Pourquoi avez-vous gracié Jacqueline Sauvage ? Sans doute parce que vous aviez envie de plaire. Et ça se comprend : vous avez tellement déplu. Mais aussi, parce qu'il vous est agréable d'user encore pour quelques temps de vos prérogatives présidentielles. Un prince a bien le droit à un hochet. Maintenant, nous sommes certains que vous allez encore nous surprendre. 

Qui vous empêchera pour vos derniers jours d'abroger la loi El Kohmri ? Vous avez à l'Assemblée Nationale la majorité qu'il faut pour ça. La gauche reconquise applaudira. Qui pourrait vous interdire de renoncer à la construction de l'aéroport Notre-Dame des Landes ? Les écologistes brûleront d'amour pour vous. Pourquoi vous priveriez-vous du plaisir de remettre sur le tapis la déchéance de la nationalité ? La droite subjuguée sera à vos pieds. Et pourquoi ne rétabliriez-vous pas la double peine abolie par votre prédécesseur ? L'extrême droite sera en pâmoison.

Et puis, monsieur le Président, vous n'allez quand même pas vous sentir tenu par votre annonce hâtive de ne pas vous représenter à l'élection présidentielle ? L'heure est grave. La France endolorie traverse des moments difficiles. Elle a besoin d'un homme qui, comme pour Jacqueline Sauvage, est capable de réaliser l'union nationale.
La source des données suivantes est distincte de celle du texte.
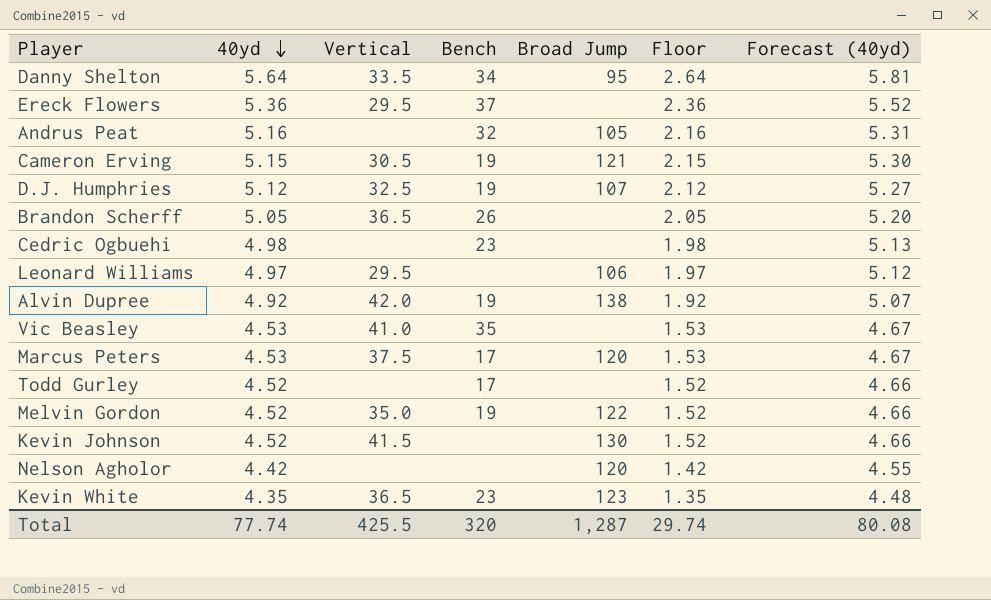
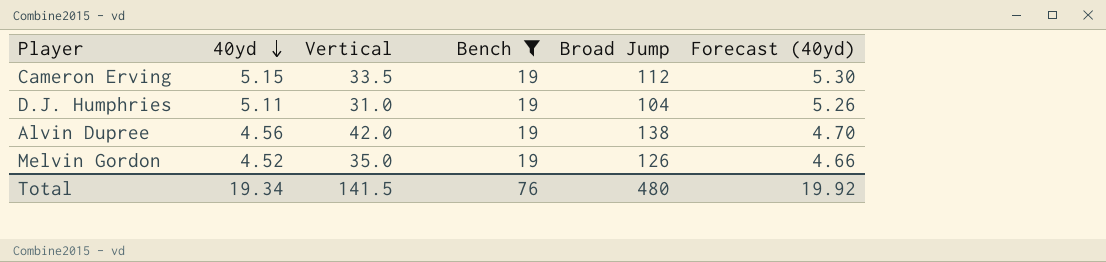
filter: none -> Bench = 19
column Floor | formula: [40yd] - 3 -> none
Cameron Erving | Vertical: 30.5 -> 33.5
Cameron Erving | Broad Jump: 121 -> 112
D.J. Humphries | 40yd: 5.12 -> 5.11
D.J. Humphries | Vertical: 32.5 -> 31.0
D.J. Humphries | Broad Jump: 107 -> 104
D.J. Humphries | Forecast (40yd): 5.27 -> 5.26
Alvin Dupree | 40yd: 4.92 -> 4.56
Alvin Dupree | Forecast (40yd): 5.07 -> 4.70
Melvin Gordon | Broad Jump: 122 -> 126
Total | 40yd: 77.74 -> 19.34
Total | Vertical: 425.5 -> 141.5
Total | Bench: 320 -> 76
Total | Broad Jump: 1,287 -> 480
Total | Forecast (40yd): 80.08 -> 19.92

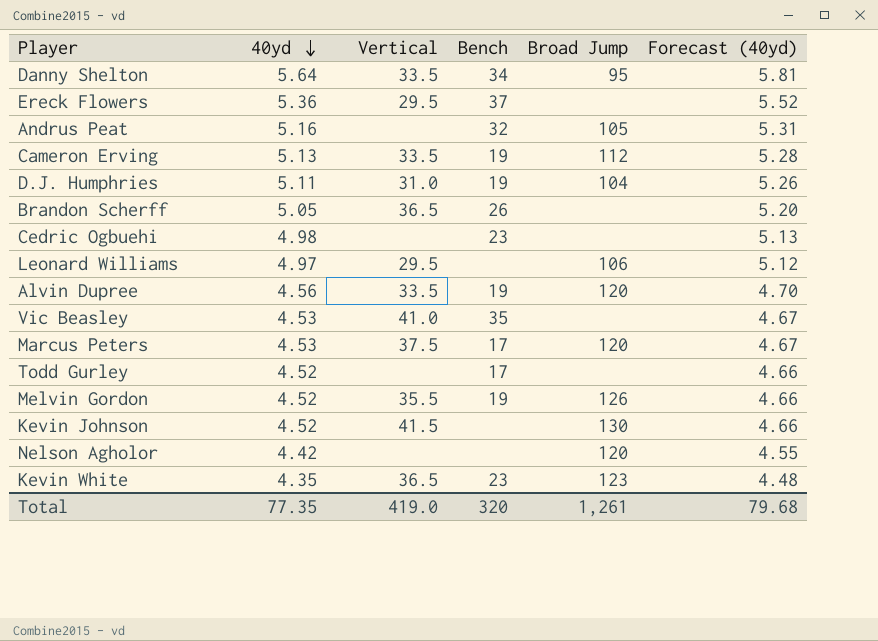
filter: Bench = 19 -> none
Cameron Erving | 40yd: 5.15 -> 5.13
Cameron Erving | Forecast (40yd): 5.30 -> 5.28
Alvin Dupree | Vertical: 42.0 -> 33.5
Alvin Dupree | Broad Jump: 138 -> 120
Melvin Gordon | Vertical: 35.0 -> 35.5
Total | 40yd: 19.34 -> 77.35
Total | Vertical: 141.5 -> 419.0
Total | Bench: 76 -> 320
Total | Broad Jump: 480 -> 1,261
Total | Forecast (40yd): 19.92 -> 79.68

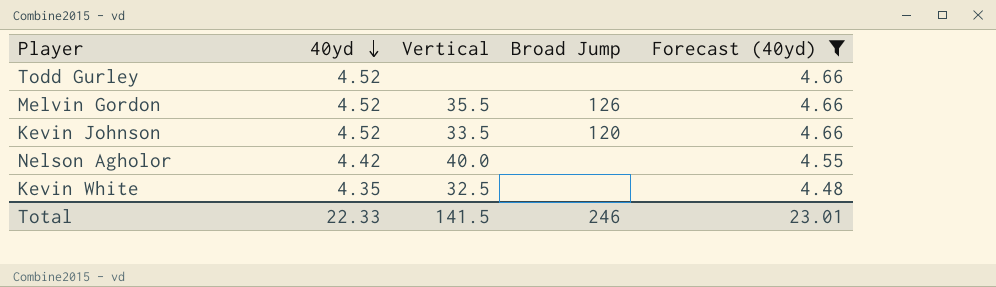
filter: none -> Forecast (40yd) <= 4.66
column Bench | position: 4 -> none
Kevin Johnson | Vertical: 41.5 -> 33.5
Kevin Johnson | Broad Jump: 130 -> 120
Nelson Agholor | Vertical: none -> 40.0
Nelson Agholor | Broad Jump: 120 -> none
Kevin White | Vertical: 36.5 -> 32.5
Kevin White | Broad Jump: 123 -> none
Total | 40yd: 77.35 -> 22.33
Total | Vertical: 419.0 -> 141.5
Total | Broad Jump: 1,261 -> 246
Total | Forecast (40yd): 79.68 -> 23.01

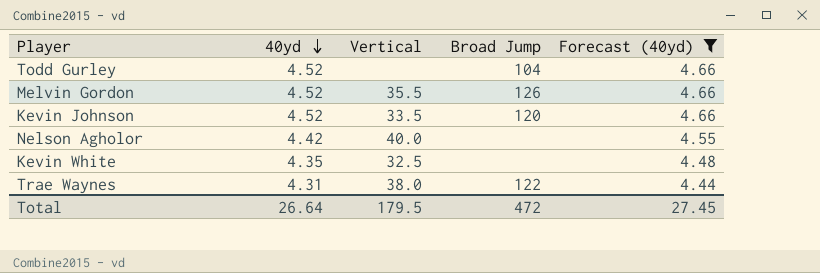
Todd Gurley | Broad Jump: none -> 104
row Trae Waynes: none -> 4.31 | 38.0 | 122 | 4.44
Total | 40yd: 22.33 -> 26.64
Total | Vertical: 141.5 -> 179.5
Total | Broad Jump: 246 -> 472
Total | Forecast (40yd): 23.01 -> 27.45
La gauche vous appelle, la droite vous aime, l'extrême droite vous veut. Venez, oui venez, monsieur le Président !

PS : Luc Tournié, buraliste de son état, a été condamné à 10 ans de prison. La même peine que Jacqueline Sauvage. Il avait tué un cambrioleur qui s'était introduit chez lui. Ni le monde politique, ni les associations, ni les partis ne se sont mobilisés en sa faveur. Hollande ne l'a pas gracié.